Although it may be curious, Arctic ice continues to melt in winter, as revealed by the latest data for January from the National Snow and Ice Center (NSIC). That month ended with 13,06 million square kilometers of ice, 1,36 million km2 less than during the reference period that goes from 1981 to 2010.
Temperatures in this part of the world are getting too hot for ice to hold, so the Arctic is expected to be left without its snow cover in the future.
The arctic ocean recorded a temperature of at least 3 degrees Celsius above average. In the Kara and Barents seas this increase was up to 9ºC. On the Pacific side, the thermometer read about 5ºC more than the average; in contrast, in Siberia the temperature was up to 4ºC lower than normal.
This change was the result of an atmospheric circulation pattern that carries warmer southern air and the release of heat into the atmosphere from open water areas. Furthermore, sea level pressure was higher than usual in the central Arctic, so that hot air from Eurasia could be transferred over that Arctic region.

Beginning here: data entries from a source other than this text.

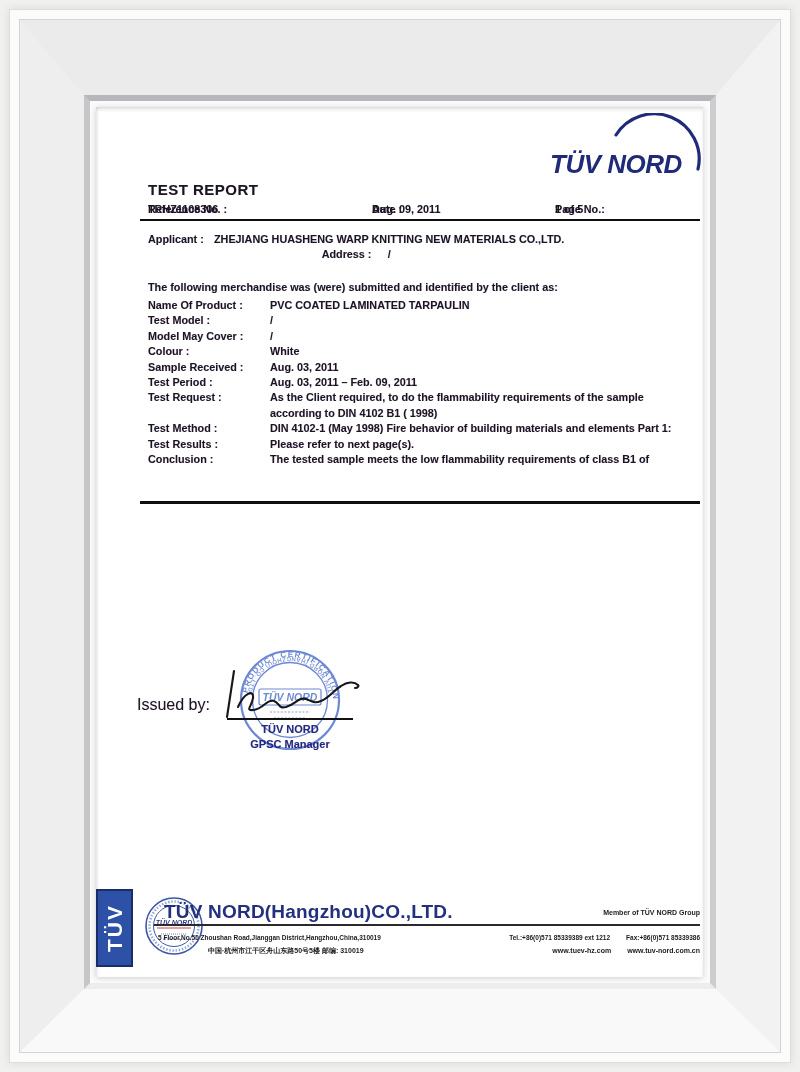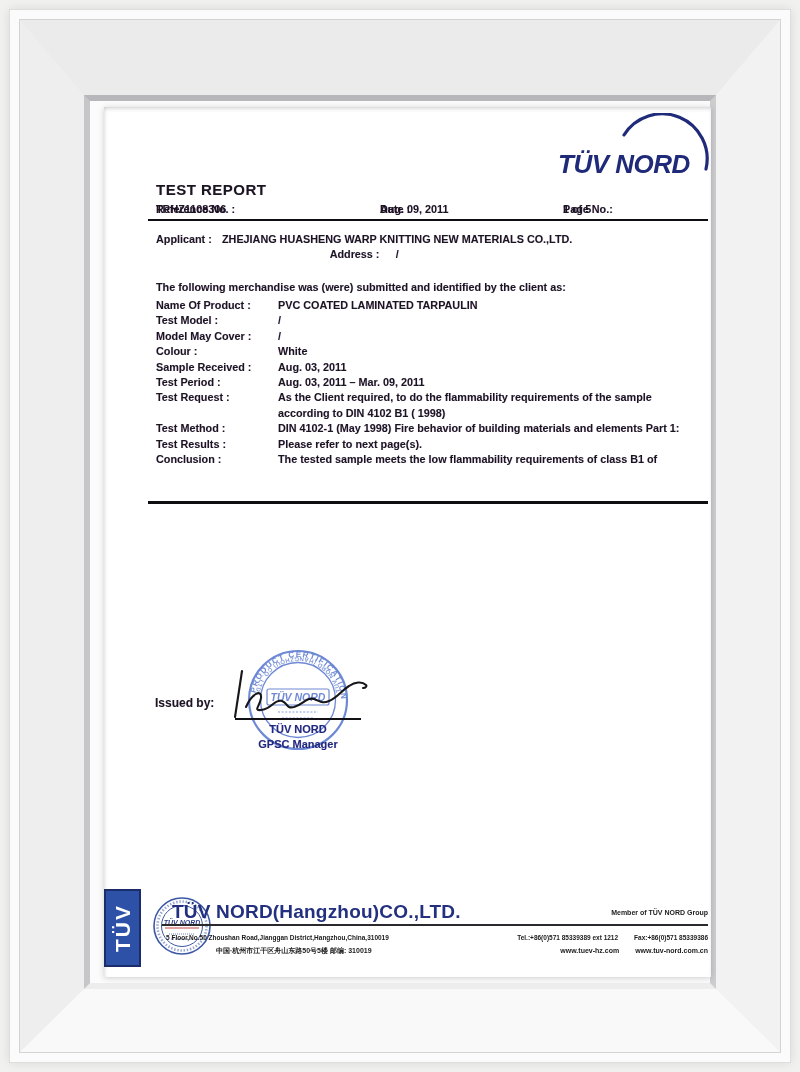"TÜV NORD" .paper { margin-left: 8px -> none }
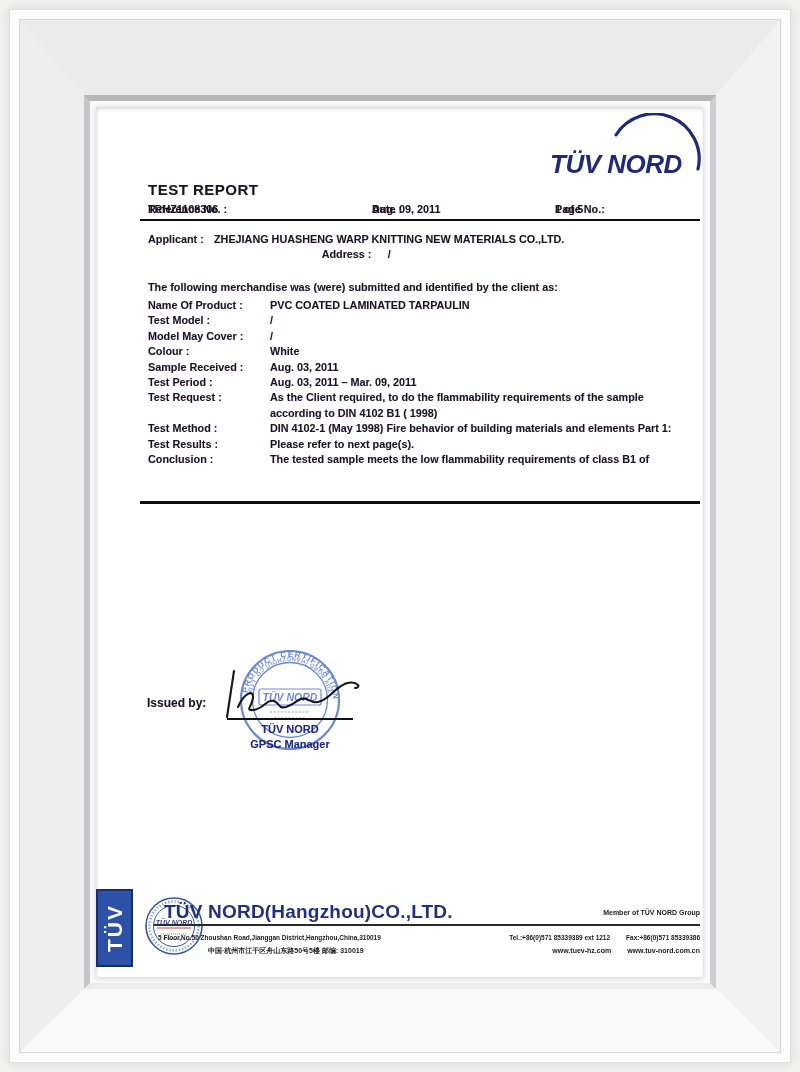"Aug. 03, 2011 – Mar." span.fvalue { text: Mar -> Feb }
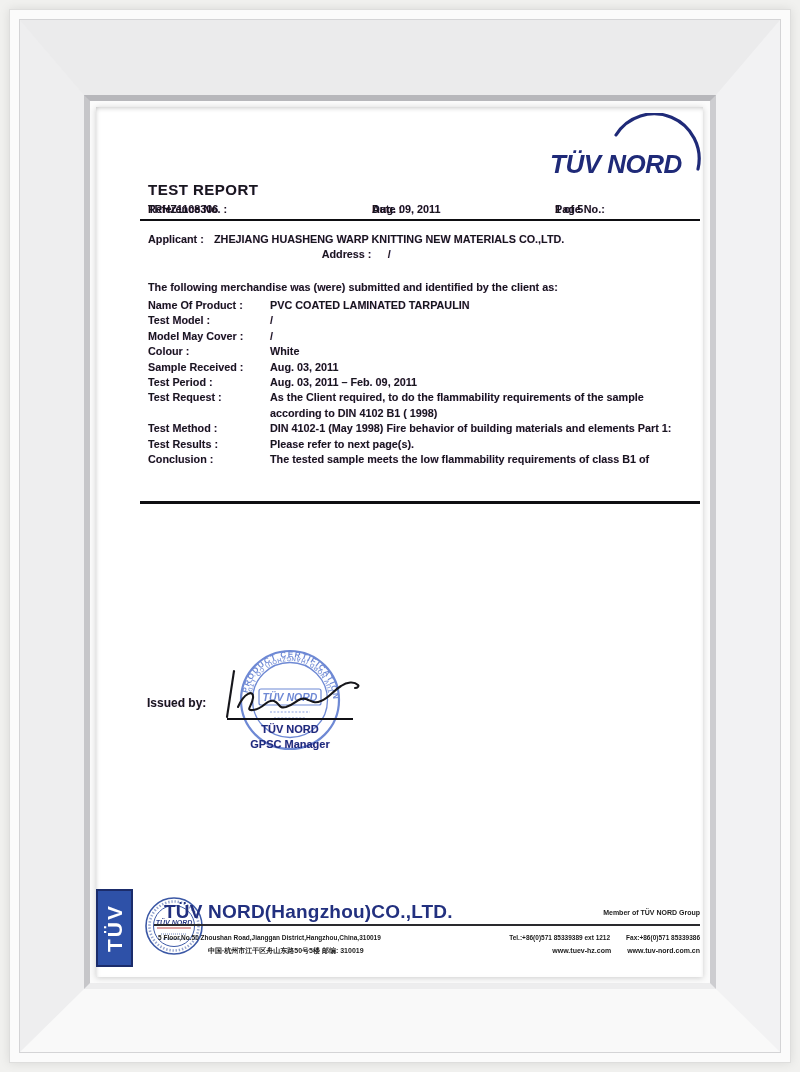"Issued by:" .issued { font-size: 12px -> 16px; font-weight: bold -> normal; left: 51px -> 41px }
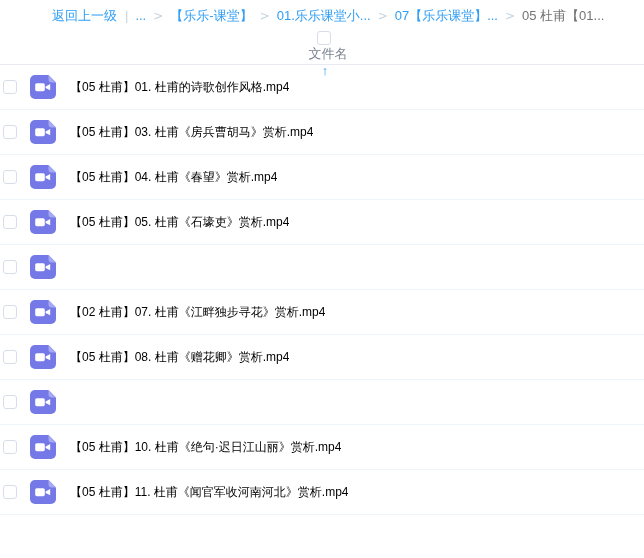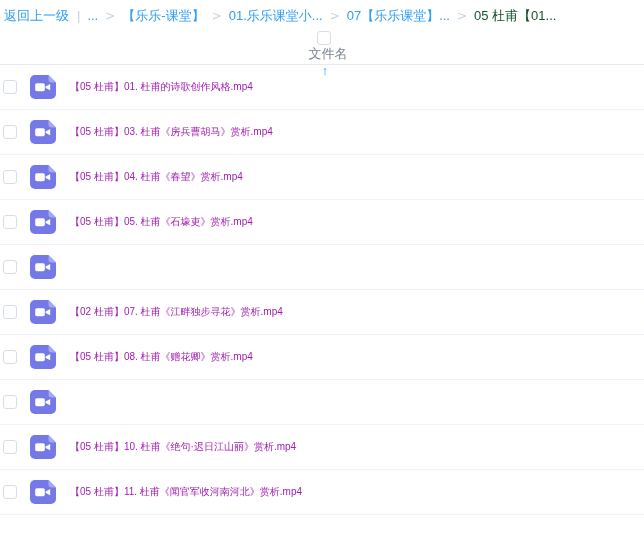"返回上一级" .back-link { margin-left: none -> 48px }
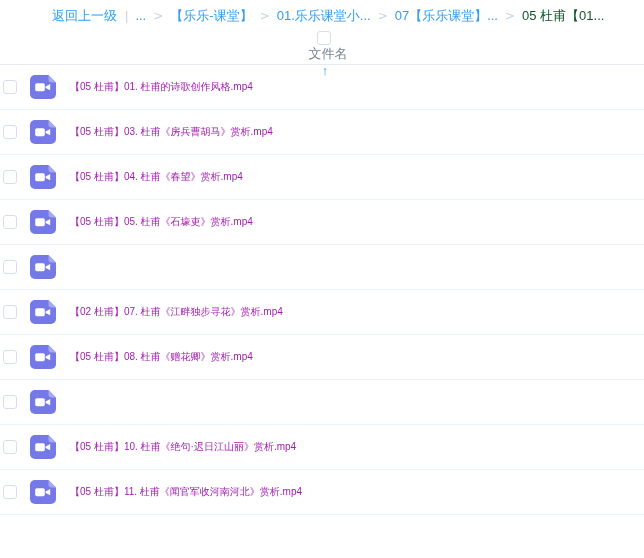"05 杜甫【01..." .crumb.current { color: #14532d -> #737373 }
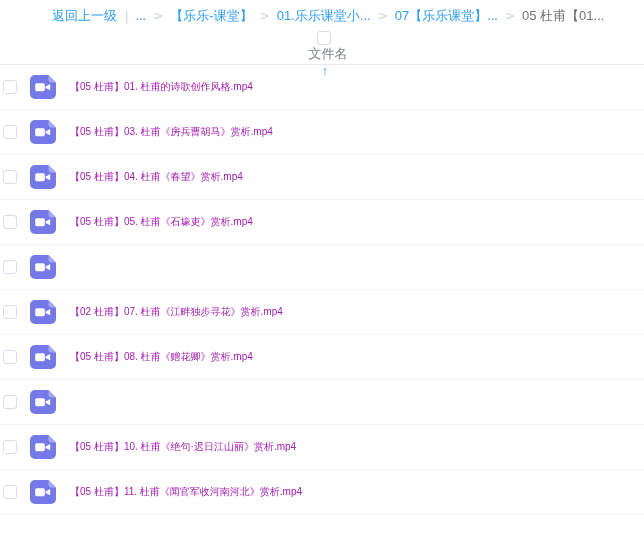"【05 杜甫】01. 杜甫的诗歌创作风格.mp4" .file-name { color: #a21caf -> #000000; font-size: 10px -> 12px }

If nothing changes the average temperature is expected to rise by 4 or 5 degrees by mid-century, which would represent twice what is expected to increase in the northern hemisphere as a whole. As for the ice, it could almost completely disappear, with less than 1 million square kilometers remaining each summer from the 2030s, which will surely and unfortunately mean the extinction of polar bears.